Bu kapsamda, Odamızın açmış olduğu güncel davalardan biri de; Artvin Belediyesi'ne karşı açılmış olan Artvin Belediye Meclisi'nin 05. 12. 2018 tarihinde yapılan toplantısında ihale yapılarak hazırlanmış olan " Artvin Merkez 1/500 Ölçekli İlave ve Revizyon Nazım İmar Planı " ve "1/1000 Ölçekli Uygulama imar Planının" uygunluğuna ilişkin verdiği kararların iptaline ve öncelikle yürütmesinin durdurulmasına ilişkin karar verilmesi talepli davadır. . .

Odamızın yanı sıra TMMOB Artvin İl Koordinasyon Kurulu'nun öncülüğünde , Yeşil Artvin Derneği, Artvin Barosu ve Artvin'de yaşayan pek çok vatandaşımızın da davacı olduğu bu konuda planların nüfus projeksiyonu, sosyal ve teknik altyapı alanları açısından eksiklikleri; çevre düzeni planı ile uyumsuzluğu; kıyı kenar çizgisinin planlara işlenmemesi; jeolojik olarak alanların yapılaşmaya açılması; mevcut

Çevre Düzeni Planında orman alanı olan yerlerin yapılaşmaya açılması; yapılan plan kapsamındaki binaların neredeyse tamamına 1 eklenerek son günlerde sıkça dile getirilen "dikey mimariden yatay mimariye" geçiş için tersine bir uygulamaya gidilerek yapılaşma yoğunluğunun plansız arttırılması gibi imar mevzuatın kamu yararına ve şehircilik ilkelerine aykırı olan gerekçeler dile getirilmiştir.

Harita ve Kadastro Mühendisleri Odası olarak üyelerimizin ve mesleğimizin menfaatlerinin yanı sıra kamu yararı ile T. C. Anayasası bu gibi gelişmeleri takip etmeye, savunduğumuz toplumcu mühendislik ve toplumcu belediyecilik ilkeleri doğrultusunda gerekli hallerde hukuksal yollara başvurmaya devam edeceğimizi bir kez daha hatırlatarak, açmış olduğumuz davaya ilişkin süreci üyelerimizin, toplum menfaatlerinin korunması ve gözetilmesi için ası ile teminat altına alınan kamu kurumu niteliğindeki bir meslek kuruluşu olarak basının ve kamuoyunun bilgilerine sunarız. (TMMOB Harita ve Kadastro Mühendisleri Odası Mart 2019)

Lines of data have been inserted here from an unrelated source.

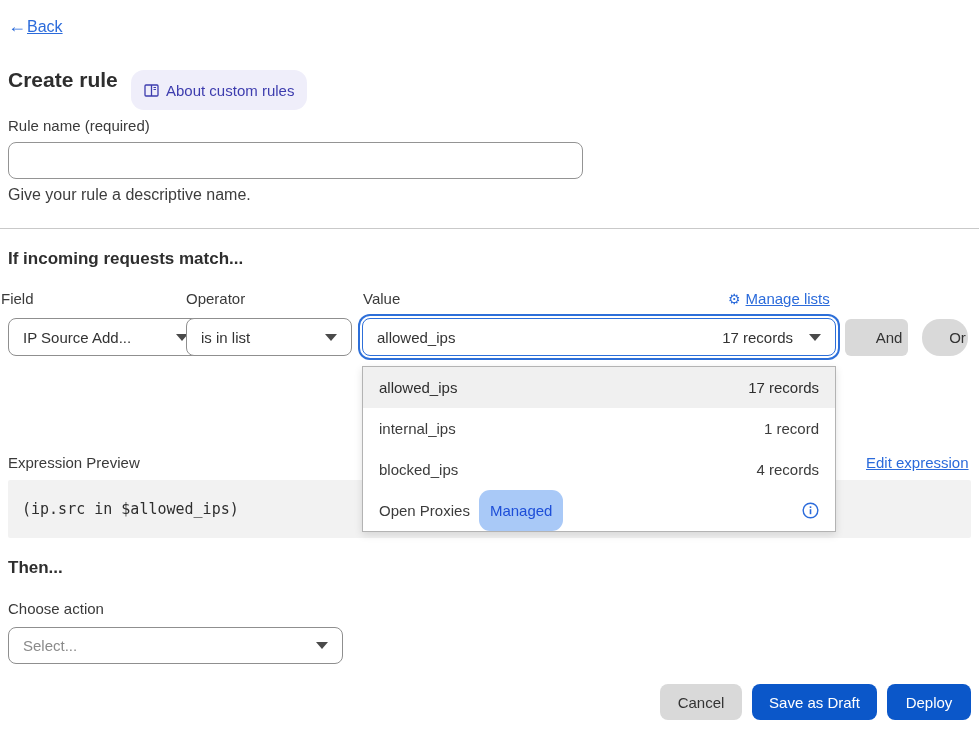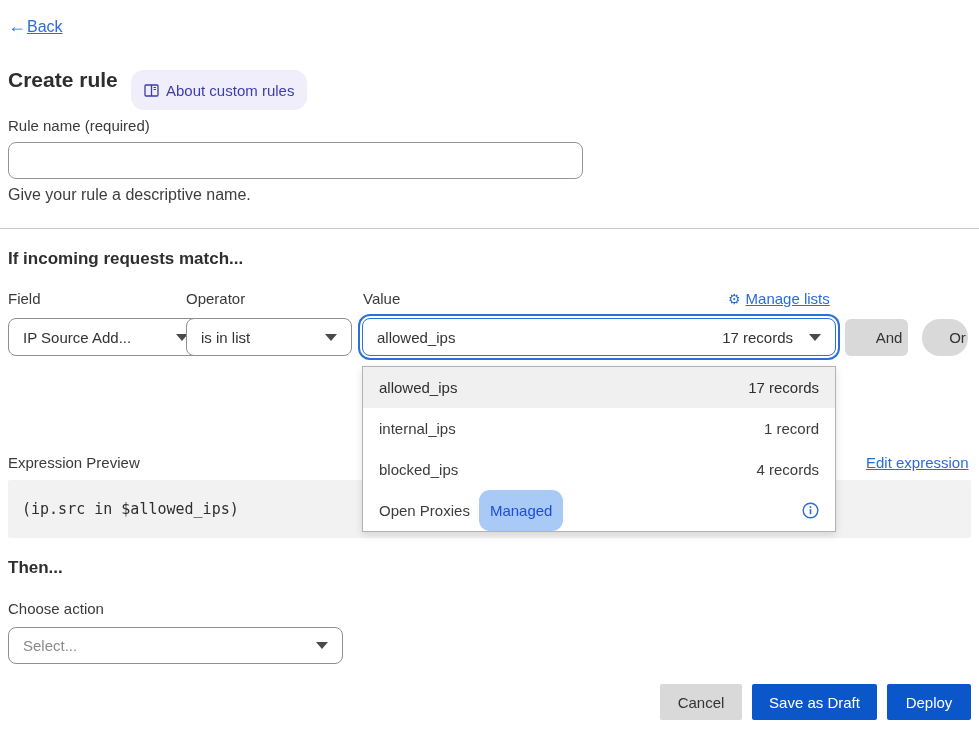--- a/index.html
+++ b/index.html
@@ -32,7 +32,7 @@
   .then-heading { top:558px; }
 
   .col-label { position:absolute; top:290px; }
-  .label-field { left:8px; }
+  .label-field { left:1px; }
   .label-operator { left:186px; }
   .label-value { left:363px; }
 

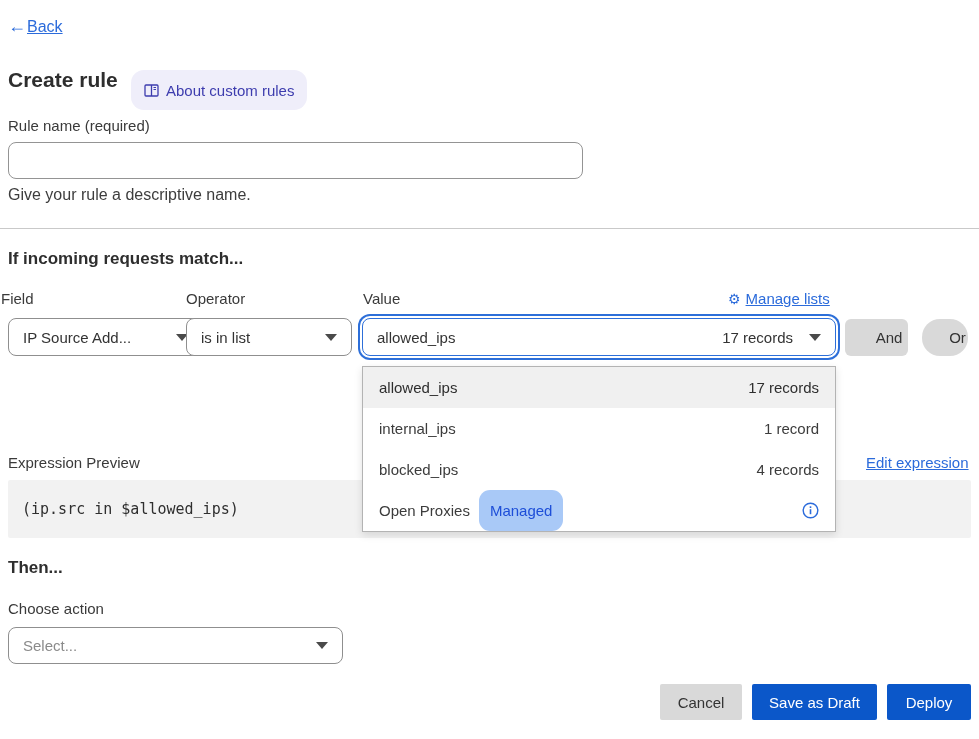--- a/index.html
+++ b/index.html
@@ -82,7 +82,7 @@
     border-top:7px solid #4a4a4a; margin-left:auto; }
 
   
-  .footer-btn { position:absolute; top:684px; height:36px; border:none; border-radius:2px; font-size:15px;
+  .footer-btn { position:absolute; top:684px; height:36px; border:none; border-radius:8px; font-size:15px;
     font-family:inherit; cursor:pointer; }
   .cancel-btn { left:660px; width:82px; background:#d9d9d9; color:#333; }
   .primary-btn { background:#0b57c9; color:#fff; }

İmar Planının iptali ve Yürütmeyi durdurmak amacıyla açılan davanın avukatlarından Bedrettin Kalın’ da yaptığı açıklamada şunları söyledi; “Bu İmar Planına dava açtık niye açtık o konuda bir iki şey söyleyeyim? Gerçekten bu planın askı biçimi tümüyle hukuka aykırı plan mevzuatına aykırı bir şekilde yapıldı gerçekten plan aslında bir plan açıklaması plan notları ve plan paftalarından oluşuyor. Bu plan yasadışı yani gizli bir şekilde başka bir yerde yapılmış bir plan!. Ama buna karşı yasal haklarımızı kullanabilmek için askı süreci içerisinde bu planı inceleye biliyor olmamız gerekiyordu.

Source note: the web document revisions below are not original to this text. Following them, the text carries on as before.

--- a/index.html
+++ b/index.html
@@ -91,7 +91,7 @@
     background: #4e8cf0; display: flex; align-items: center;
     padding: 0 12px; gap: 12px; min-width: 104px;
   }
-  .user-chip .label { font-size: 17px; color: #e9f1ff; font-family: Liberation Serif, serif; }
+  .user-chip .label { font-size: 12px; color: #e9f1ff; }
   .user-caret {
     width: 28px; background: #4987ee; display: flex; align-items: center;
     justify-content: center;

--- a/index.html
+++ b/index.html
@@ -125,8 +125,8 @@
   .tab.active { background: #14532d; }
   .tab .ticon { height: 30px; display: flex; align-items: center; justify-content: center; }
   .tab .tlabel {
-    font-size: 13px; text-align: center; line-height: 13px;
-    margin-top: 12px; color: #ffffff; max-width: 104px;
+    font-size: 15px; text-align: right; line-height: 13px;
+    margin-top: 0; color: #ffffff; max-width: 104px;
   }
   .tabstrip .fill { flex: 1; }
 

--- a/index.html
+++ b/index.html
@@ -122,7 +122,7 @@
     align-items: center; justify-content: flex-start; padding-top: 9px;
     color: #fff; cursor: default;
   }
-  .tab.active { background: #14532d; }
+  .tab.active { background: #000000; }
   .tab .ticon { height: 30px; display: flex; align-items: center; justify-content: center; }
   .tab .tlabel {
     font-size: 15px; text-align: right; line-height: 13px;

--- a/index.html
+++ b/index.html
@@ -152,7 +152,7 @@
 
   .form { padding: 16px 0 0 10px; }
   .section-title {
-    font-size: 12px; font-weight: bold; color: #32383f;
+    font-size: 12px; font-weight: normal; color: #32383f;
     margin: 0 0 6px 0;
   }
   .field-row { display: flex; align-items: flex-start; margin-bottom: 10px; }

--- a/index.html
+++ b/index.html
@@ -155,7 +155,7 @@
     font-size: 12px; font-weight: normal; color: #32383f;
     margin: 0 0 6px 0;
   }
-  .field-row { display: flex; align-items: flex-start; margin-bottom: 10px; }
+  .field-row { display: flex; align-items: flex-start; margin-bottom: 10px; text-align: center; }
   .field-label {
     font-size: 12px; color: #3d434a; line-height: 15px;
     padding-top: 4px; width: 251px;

Oysa ki bu planın paftaları o askıya çıkarılan askının içerisinde paftalar yok arkadaşlar. Bizim bu davayı hazırlarken en önemli gördüğümüz eksikliklerden birisi. Bu paftalar olmadığı için planı ne olduğunu göremiyorsunuz. Ben planla ilgili ilk kez bir dava açmış olduğum için bu vesileyle hukukçu arkadaşlarımızla başka yerlerdeki arkadaşlarımızla da görüştük. Gerçekten böyle bir şeyi anlamıyorlar!. Yani bir plan bir bütündür ve paftaları ile birlikte askıya çıkarılır ya da internet sayfasında paftaları ile yayınlanır ki inceleyen kişiler Bu paftalara bakarak anlasınlar. Değerli arkadaşlar, bu planın paftaları gizlenmiştir.

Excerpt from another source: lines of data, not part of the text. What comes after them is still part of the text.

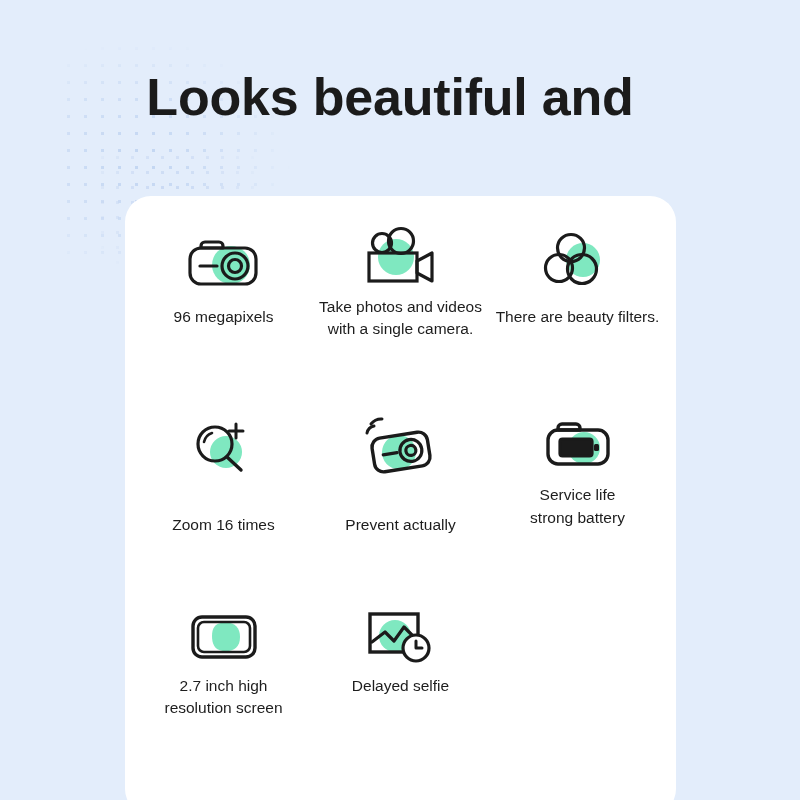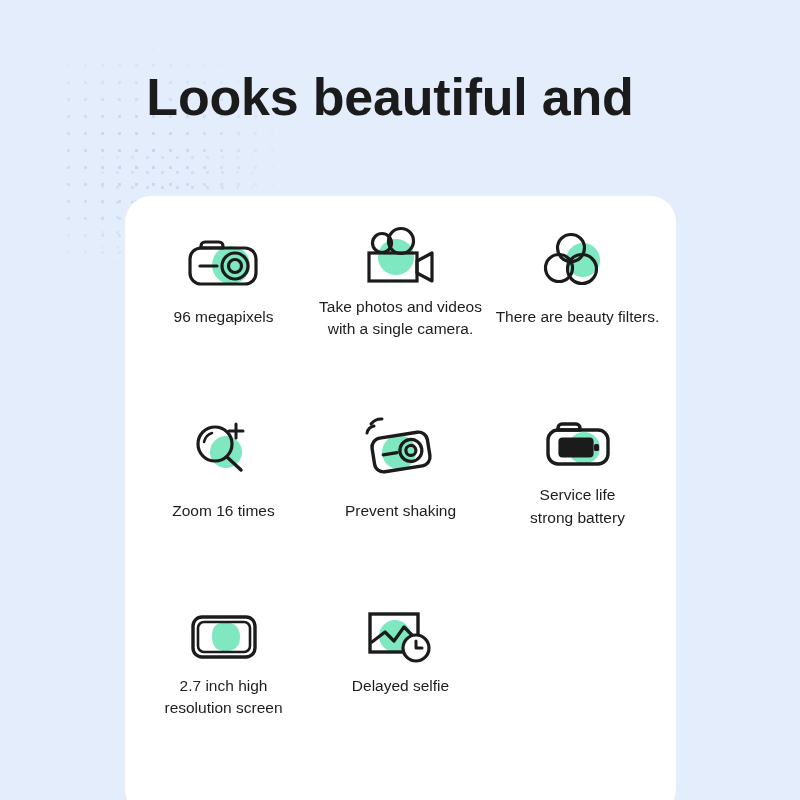--- a/index.html
+++ b/index.html
@@ -94,7 +94,7 @@
   .r3 .icon { height:66px; }
   .r3 .cap  { }
 
-  .c-zoom .cap, .c-shake .cap { margin-top:16px; }
+  .c-zoom .cap, .c-shake .cap { margin-top:30px; }
   .c-selfie .cap { }
 
   svg { display:block; overflow:visible; }

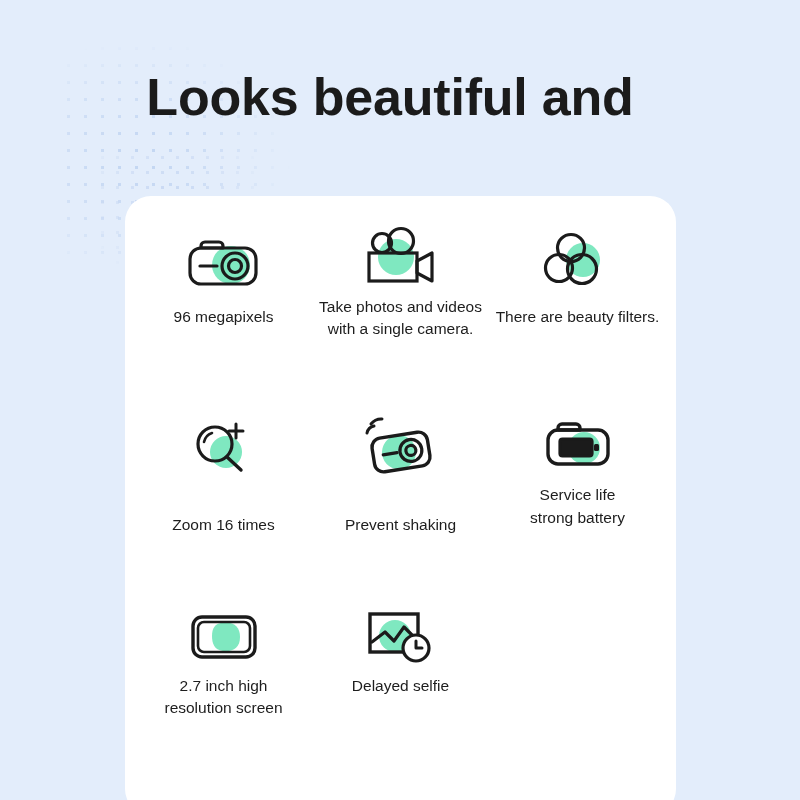--- a/index.html
+++ b/index.html
@@ -181,7 +181,7 @@
           <path d="M12 8 a13 13 0 0 1 11 -5" fill="none" stroke="#1b1b1b" stroke-width="3" stroke-linecap="round"></path>
         </svg>
       </div>
-      <div class="cap">Prevent shaking</div>
+      <div class="cap">Prevent actually</div>
     </div>
 
     <div class="cell r3 c-batt">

Onun için yasa dışı bir planlama yapılmaktadır. Bu planın paftaları arkadaşlarımız tarafından istenmiş olmasına rağmen, Hatta yazılı olarak istenmesine rağmen istenmesine rağmen verilmemiştir. Önce sözlü istendi verilmedi daha sonra belgelendirmek için yazılı olarak istedik. Yazılı talebimize de cevap geldi diyor ki “planlar kesinleştikten sonra vereceğiz. Diyorlar. Ondan sonra istersen Al hatıra diye sakla bizi ne ilgilendirir?

Biz, itiraz hakkımızı kullanabilmek açısından bunları istiyoruz. Ve bu planlar şu ana kadar yazılı sözlü ve yazılı başvuru arıza rağmen verilmemiştir, bu hukuken mümkün değil Arkadaşlar. Kimsenin böyle keyfilik yapma yakı yok.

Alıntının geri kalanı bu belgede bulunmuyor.